American Culture – Values, Holidays, and Customs you should Know
For many international students, adjusting to American culture can be difficult and at times frustrating. American customs and values might be very different from those of your home country, and you might find them confusing. You will probably want to familiarize yourself with American culture before your departure, in order to make the transition as easy as possible.
- Independence. Americans strongly believe in the concept of individualism. They consider themselves to be separate individuals who are in control of their own lives, rather than members of a close-knit, interdependent family, religious group, tribe, nation, or other groups.
- Equality. The American Declaration of Independence states that “all [people] are created equal,” and this belief is deeply embedded in their cultural values.
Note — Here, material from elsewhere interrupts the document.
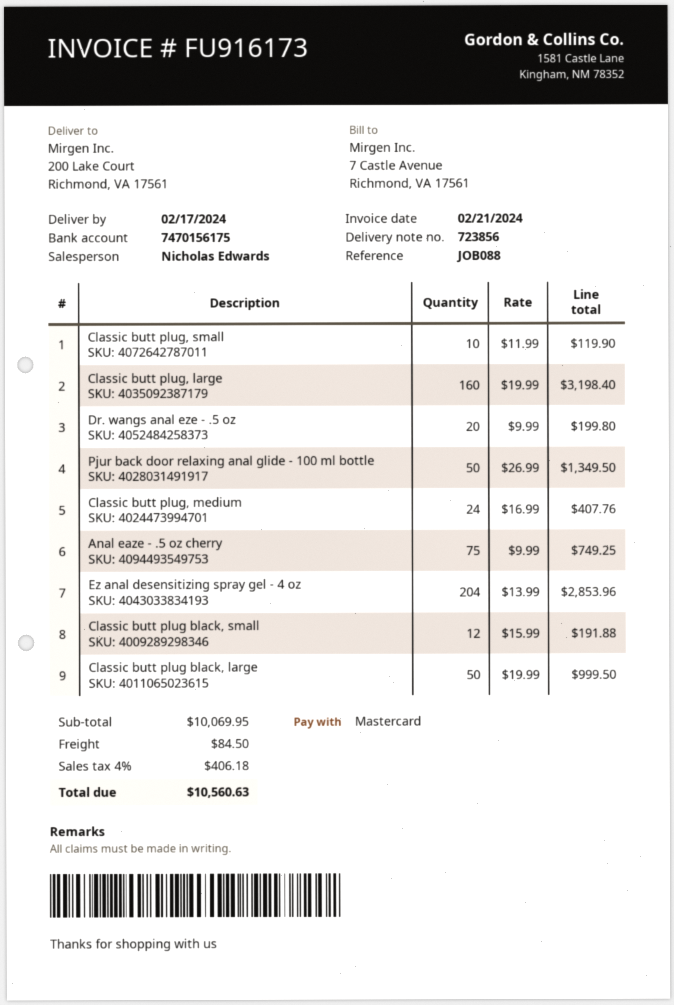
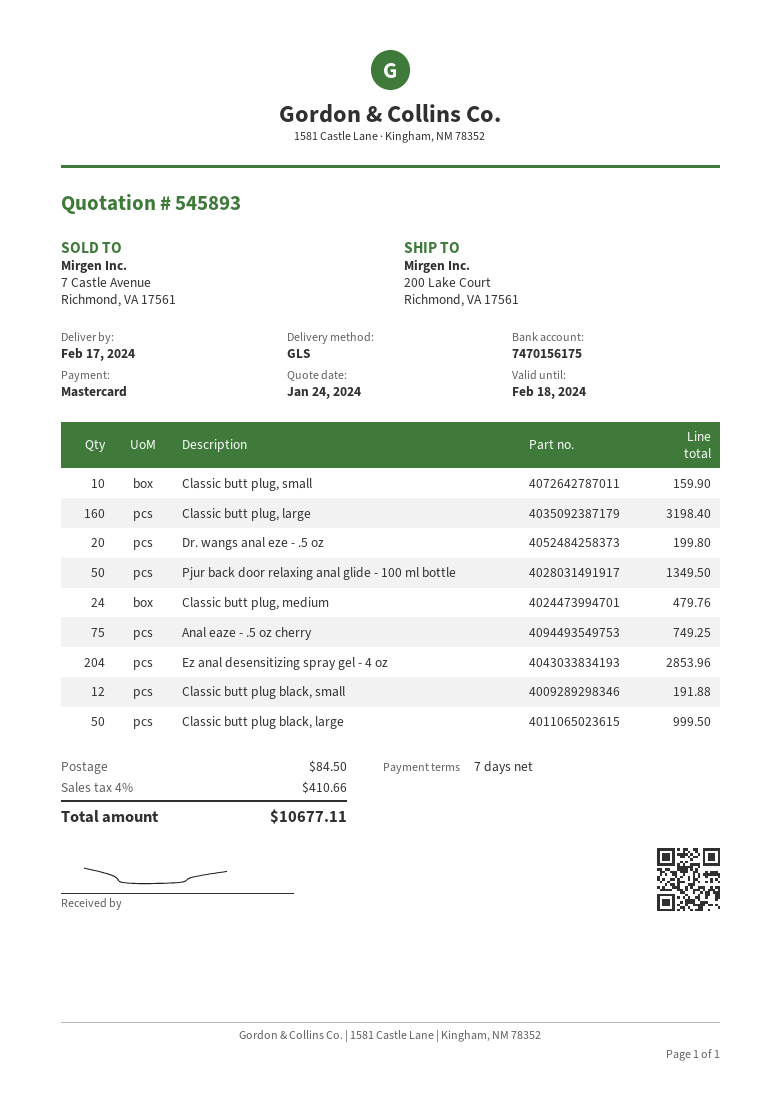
Classic butt plug, small: 10 for 119.90 -> 10 for 159.90
Classic butt plug, medium: 24 for 407.76 -> 24 for 479.76
tax: 4% = 406.18 -> 4% = 410.66
total: 10560.63 -> 10677.11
Americans believe that all people are of equal standing, and are therefore uncomfortable with overt displays of respect such as being bowed to.
- Informality. This belief in equality causes Americans to be rather informal in their behavior towards other people. Don’t be surprised if store clerks and waiters introduce themselves by their first names. Many people visiting the US are surprised by the informality of American speech, dress, and posture. Don’t mistake this for rudeness or irreverence; it’s just a part of their culture!
- Directness. Americans tend to value, frankness and openness in their dealings with other people. They believe that conflicts and disagreements are best solved by means of forthright discussion among the people involved. Americans believe that if someone has a problem with someone else, they should tell the person clearly and directly in order to come up with a solution to the problem.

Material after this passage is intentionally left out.